With new funds available from the recently passed IRA, U.S. companies could be ready to capitalize on government support and the growing EV market. 

Lyten’s Mikolajczak called the IRA "huge" for new battery development. "Battery-making is super capital-intensive. [The IRA subsidies] give everyone much more of a fighting chance," Mikolajczak said to GreenBiz.

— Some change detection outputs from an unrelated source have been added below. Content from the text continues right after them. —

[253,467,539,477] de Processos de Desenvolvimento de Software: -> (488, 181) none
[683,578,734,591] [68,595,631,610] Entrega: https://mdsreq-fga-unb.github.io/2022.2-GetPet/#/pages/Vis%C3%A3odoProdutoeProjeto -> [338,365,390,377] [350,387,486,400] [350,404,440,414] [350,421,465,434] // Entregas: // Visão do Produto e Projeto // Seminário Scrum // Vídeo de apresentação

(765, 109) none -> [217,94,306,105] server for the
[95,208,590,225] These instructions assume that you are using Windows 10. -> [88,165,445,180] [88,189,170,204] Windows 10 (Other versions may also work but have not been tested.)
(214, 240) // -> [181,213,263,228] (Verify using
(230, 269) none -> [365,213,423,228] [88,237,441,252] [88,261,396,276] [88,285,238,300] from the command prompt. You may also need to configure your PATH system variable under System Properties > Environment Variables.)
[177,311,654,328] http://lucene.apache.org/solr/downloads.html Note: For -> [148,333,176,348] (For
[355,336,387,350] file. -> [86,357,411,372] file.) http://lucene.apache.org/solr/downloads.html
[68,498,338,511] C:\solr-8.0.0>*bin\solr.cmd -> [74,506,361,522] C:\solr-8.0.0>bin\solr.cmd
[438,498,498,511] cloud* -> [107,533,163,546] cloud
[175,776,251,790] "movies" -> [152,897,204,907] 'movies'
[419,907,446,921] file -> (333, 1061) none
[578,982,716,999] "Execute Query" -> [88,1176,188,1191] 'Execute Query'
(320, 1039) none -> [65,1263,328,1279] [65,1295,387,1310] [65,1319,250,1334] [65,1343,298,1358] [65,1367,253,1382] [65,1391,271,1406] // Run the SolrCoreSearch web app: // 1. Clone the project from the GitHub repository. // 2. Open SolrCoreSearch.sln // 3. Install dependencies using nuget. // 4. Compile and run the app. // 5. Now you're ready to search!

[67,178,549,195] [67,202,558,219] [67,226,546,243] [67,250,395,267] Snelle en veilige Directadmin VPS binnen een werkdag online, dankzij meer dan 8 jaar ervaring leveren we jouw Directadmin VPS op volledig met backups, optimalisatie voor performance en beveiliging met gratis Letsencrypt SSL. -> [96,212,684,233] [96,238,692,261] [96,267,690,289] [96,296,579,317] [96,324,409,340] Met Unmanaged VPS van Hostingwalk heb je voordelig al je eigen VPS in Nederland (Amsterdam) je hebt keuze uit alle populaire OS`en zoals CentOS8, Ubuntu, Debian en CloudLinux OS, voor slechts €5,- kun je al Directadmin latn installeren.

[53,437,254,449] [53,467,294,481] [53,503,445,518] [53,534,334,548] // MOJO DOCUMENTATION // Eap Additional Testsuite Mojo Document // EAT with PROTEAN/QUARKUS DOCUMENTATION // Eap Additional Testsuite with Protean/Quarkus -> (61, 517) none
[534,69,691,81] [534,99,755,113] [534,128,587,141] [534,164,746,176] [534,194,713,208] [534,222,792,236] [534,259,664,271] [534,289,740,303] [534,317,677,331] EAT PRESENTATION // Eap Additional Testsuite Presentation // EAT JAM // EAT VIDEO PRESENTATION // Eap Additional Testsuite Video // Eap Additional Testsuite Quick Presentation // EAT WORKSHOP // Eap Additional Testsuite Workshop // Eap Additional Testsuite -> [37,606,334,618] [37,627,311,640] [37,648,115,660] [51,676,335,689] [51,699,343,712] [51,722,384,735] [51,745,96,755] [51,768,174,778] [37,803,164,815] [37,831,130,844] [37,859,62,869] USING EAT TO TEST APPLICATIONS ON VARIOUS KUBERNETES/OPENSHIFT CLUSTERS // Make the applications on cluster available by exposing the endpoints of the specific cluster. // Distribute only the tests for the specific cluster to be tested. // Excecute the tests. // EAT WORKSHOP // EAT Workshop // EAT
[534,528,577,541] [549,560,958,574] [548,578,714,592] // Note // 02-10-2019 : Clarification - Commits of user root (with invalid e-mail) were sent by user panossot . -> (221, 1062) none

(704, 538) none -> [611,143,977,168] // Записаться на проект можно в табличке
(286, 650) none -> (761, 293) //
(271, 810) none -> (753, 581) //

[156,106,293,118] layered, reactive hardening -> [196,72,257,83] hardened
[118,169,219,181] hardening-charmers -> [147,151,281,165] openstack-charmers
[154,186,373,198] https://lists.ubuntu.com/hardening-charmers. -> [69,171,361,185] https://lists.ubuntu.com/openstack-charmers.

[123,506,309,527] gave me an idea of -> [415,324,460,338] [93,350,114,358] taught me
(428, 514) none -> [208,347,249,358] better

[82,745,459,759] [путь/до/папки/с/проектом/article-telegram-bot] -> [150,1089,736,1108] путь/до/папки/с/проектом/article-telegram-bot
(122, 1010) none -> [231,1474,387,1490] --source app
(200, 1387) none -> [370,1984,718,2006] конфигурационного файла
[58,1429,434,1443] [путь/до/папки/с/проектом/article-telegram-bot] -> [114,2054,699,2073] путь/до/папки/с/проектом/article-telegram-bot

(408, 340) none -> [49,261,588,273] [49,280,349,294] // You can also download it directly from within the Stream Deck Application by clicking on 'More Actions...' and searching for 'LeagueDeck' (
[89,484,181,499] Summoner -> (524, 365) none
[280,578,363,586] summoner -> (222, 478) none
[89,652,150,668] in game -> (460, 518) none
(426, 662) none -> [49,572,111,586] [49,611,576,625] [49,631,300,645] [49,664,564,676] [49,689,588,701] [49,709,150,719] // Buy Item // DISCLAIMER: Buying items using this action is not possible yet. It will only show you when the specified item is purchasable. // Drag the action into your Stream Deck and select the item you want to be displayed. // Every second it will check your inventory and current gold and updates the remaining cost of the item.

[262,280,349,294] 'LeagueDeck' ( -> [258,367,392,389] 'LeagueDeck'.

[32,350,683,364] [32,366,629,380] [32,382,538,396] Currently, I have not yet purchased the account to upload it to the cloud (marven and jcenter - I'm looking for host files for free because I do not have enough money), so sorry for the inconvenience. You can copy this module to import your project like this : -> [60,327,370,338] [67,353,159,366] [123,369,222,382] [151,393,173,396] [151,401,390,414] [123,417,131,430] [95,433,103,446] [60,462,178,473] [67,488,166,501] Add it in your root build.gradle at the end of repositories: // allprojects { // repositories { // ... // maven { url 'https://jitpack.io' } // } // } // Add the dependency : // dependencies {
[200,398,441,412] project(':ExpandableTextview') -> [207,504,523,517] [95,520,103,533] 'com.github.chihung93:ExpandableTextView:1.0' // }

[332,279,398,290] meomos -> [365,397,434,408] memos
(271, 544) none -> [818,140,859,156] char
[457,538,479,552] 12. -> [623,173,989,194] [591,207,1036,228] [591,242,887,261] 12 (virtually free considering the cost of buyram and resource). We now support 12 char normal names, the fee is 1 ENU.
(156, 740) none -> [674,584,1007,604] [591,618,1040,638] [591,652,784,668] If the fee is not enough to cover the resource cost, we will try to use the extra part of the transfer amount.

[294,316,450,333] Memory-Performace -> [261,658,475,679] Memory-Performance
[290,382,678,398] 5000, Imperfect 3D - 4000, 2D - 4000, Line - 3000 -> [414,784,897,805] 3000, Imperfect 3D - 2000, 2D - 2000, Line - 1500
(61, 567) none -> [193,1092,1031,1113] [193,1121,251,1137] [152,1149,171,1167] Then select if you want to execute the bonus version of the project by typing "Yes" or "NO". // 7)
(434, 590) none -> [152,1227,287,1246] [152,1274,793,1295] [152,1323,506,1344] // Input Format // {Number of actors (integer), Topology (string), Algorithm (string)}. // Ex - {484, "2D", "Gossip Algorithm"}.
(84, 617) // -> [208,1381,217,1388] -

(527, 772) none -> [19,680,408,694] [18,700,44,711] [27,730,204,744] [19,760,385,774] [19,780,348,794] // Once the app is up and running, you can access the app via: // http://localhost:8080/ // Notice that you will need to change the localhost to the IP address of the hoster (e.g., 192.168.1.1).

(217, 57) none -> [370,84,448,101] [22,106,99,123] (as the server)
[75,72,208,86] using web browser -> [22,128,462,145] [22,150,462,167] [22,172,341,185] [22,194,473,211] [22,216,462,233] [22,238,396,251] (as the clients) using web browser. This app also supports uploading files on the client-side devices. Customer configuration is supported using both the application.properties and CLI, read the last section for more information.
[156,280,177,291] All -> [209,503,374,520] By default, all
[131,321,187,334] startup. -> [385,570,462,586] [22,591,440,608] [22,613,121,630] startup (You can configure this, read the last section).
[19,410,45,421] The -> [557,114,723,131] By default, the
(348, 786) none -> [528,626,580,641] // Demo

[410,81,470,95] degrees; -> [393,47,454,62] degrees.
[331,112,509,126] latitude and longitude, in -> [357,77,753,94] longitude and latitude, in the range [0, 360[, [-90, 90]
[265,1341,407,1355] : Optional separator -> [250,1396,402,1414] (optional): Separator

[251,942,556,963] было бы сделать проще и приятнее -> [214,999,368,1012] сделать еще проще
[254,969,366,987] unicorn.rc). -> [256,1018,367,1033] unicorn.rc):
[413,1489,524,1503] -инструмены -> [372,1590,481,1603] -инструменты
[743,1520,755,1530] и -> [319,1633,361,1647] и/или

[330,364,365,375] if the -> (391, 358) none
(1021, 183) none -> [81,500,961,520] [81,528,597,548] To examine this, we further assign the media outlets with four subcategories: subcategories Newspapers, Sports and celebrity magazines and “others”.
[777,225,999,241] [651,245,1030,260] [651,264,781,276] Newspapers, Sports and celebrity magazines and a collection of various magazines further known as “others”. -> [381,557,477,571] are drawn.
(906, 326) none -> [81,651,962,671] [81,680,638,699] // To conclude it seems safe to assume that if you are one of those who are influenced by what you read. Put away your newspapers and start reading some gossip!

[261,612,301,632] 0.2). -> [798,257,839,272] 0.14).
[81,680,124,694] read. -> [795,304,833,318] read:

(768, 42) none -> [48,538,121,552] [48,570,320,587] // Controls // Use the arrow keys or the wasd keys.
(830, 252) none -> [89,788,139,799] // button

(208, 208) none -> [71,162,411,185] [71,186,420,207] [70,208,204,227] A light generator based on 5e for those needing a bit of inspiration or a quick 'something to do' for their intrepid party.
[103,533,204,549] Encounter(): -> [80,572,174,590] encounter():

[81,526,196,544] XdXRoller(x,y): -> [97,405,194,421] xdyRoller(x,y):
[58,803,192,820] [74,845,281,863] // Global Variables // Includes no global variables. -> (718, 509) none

At the same time, automakers are becoming more aggressive when it comes to investing in battery technology and battery supply chain. Companies such as GM, Daimler and Ford are partnering with promising battery startups and battery mineral suppliers. Other pure play EV companies such as Tesla and BYD have long invested heavily in their battery technology.

Climate tech startups have appeared to be relatively more immune to recession fears and layoffs than their IT startup counterparts. Private investors continue to fund climate tech startups, including battery-makers such as Lyten, which has raised over $200 million in funding to date.  

Despite the recent innovations and funding, lithium-sulfur batteries still have a long road ahead. The current lithium-ion battery powering today’s EV revolution has benefited from 30 years of progress. Expect many years — if not decades — before a lithium-sulfur battery pack is used in a car as mainstream one of Tesla’s or GM’s. 

The first lithium-sulfur batteries will likely end up in vehicles and devices that need to be super lightweight. Because the lithium-sulfur battery has double the energy density, it could power a vehicle with half the weight. 

That light weight could help determine the first customers. When lithium-sulfur batteries finally break out of the lab, we shouldn’t expect the first ones to be powering cars on the roads. Instead it’ll likely be drones and small flying vehicles in the skies.